I tend to think in namby-pamby terms about things like this… “Oh, it’s okay when your intention is right.” But, in reality, isn’t it when the correction will serve the person better than letting the error stand? My intention has to do with my attitude, my sinful nature… but the benefit of the correction versus the harm of the error is pretty much the extent of the transaction for the correctee.
Does that make sense, or does it sound like Petty Self-Justification 101?
An Interview with Donald Miller
Michael Hyatt has posted three videos he recorded interviewing Donald Miller. Now, I know that Mr. Miller is a somewhat-controversial character, particularly among us conservatives. My take on it is that, while he and I may not agree on everything — and even what we’d disagree on is probably hard to nail down — there are beneficial things to be found in his work. Also, he’s a brilliant writer. I’ve consistently thoroughly enjoyed reading his work.

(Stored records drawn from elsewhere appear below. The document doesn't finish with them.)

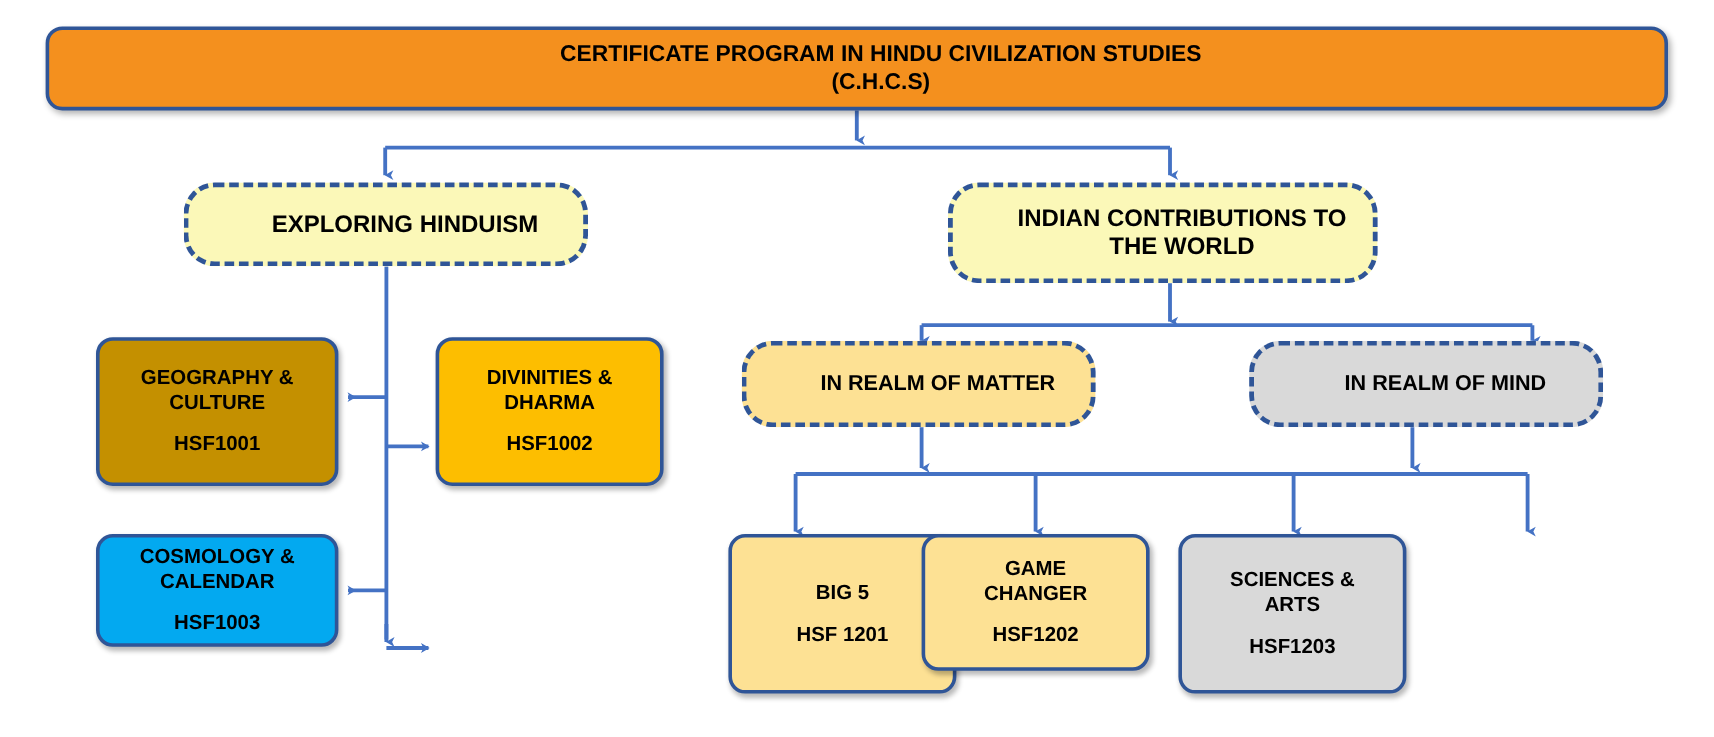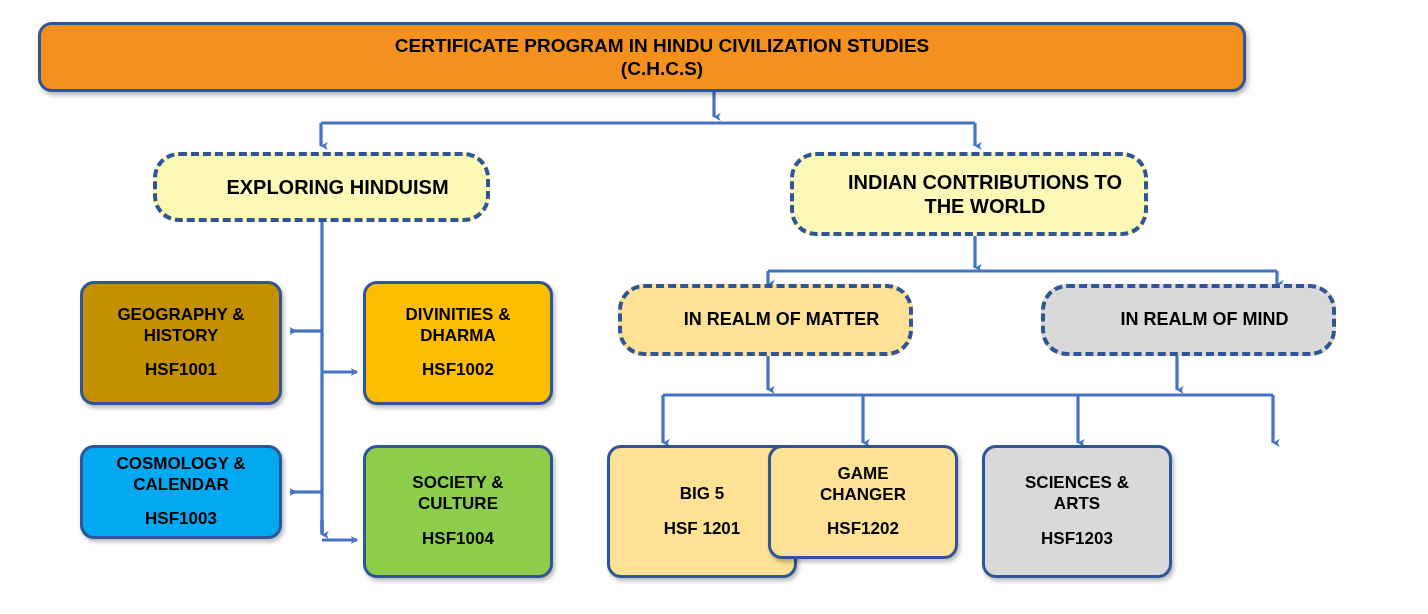--- a/index.html
+++ b/index.html
@@ -109,7 +109,7 @@
     </g>
   </svg>
 
-  <div class="node root" style="left:38px; top:22px; width:1208px; height:70px; background:#F4901E; font-size:19px;padding-left:40px;">
+  <div class="node root" style="left:38px; top:22px; width:1352px; height:70px; background:#F4901E; font-size:19px;padding-left:40px;">
     <span class="title-line">CERTIFICATE PROGRAM IN HINDU CIVILIZATION STUDIES</span>
     <span class="title-line">(C.H.C.S)</span>
   </div>

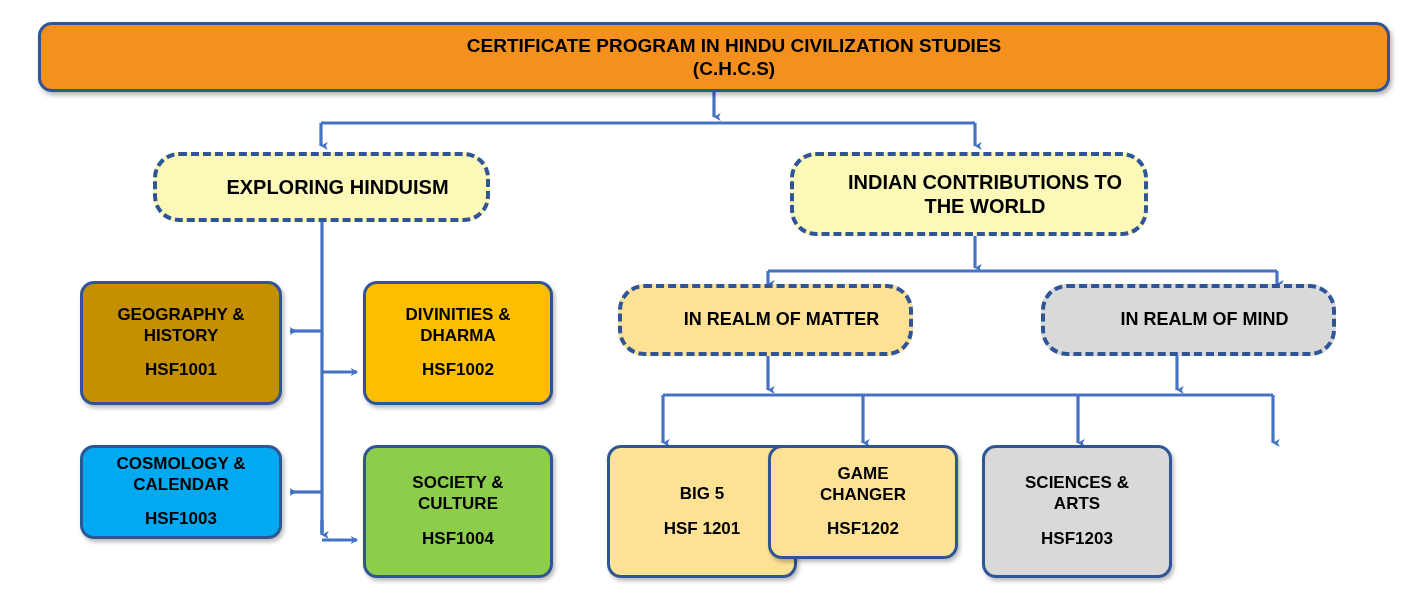--- a/index.html
+++ b/index.html
@@ -133,7 +133,7 @@
 
   <div class="node solid" style="left:80px; top:281px; width:202px; height:124px; background:#C49000; font-size:17px;">
     <span class="title-line">GEOGRAPHY &amp;</span>
-    <span class="title-line">HISTORY</span>
+    <span class="title-line">CULTURE</span>
     <span class="code">HSF1001</span>
   </div>
 

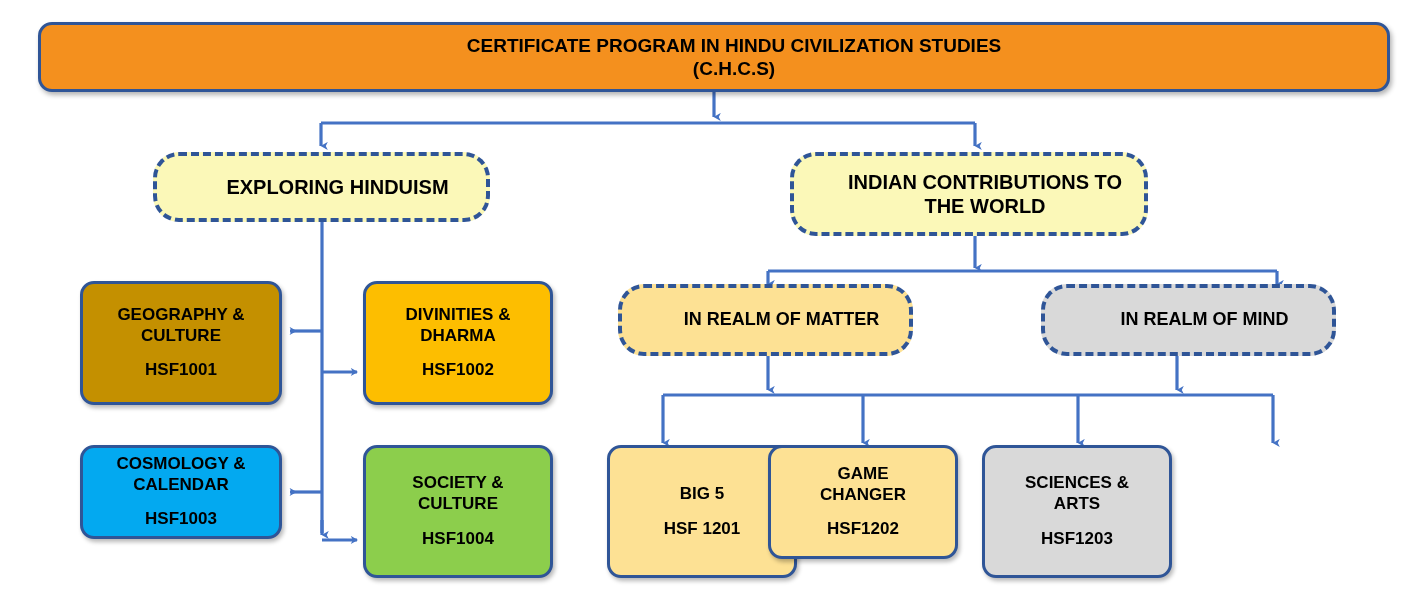--- a/index.html
+++ b/index.html
@@ -149,11 +149,6 @@
     <span class="code">HSF1003</span>
   </div>
 
-  <div class="node solid" style="left:363px; top:445px; width:190px; height:133px; background:#8CCE4C; font-size:17px;">
-    <span class="title-line">SOCIETY &amp;</span>
-    <span class="title-line">CULTURE</span>
-    <span class="code">HSF1004</span>
-  </div>
 
   <div class="node solid" style="left:567px; top:445px; width:190px; height:133px; background:#FDE194; font-size:17px;margin-left:40px;">
     <span class="title-line">BIG 5</span>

He’s also interesting to listen to. I’d encourage you to listen to him and Michael talk. It was beneficial to me as a writer to observe how he sees story in real life.
On Vacations
No, not on vacation… but about vacations. My friend Sam just got back from a vacation with his family, and his post about it was beautiful.
Seems like some revelation of wisdom should be fired off at this point starting with “On vacation God taught me that…” but really I just feel gratitude and am aiming to direct that gratitude (and help lead my family to do the same) in a Godward direction.
A good reminder there that sometimes the most important things don’t seem the most over-the-top. Gratitude toward our Maker ought to be the most immediate of our responses to His great mercy to us; I’m thankful for the reminder this morning.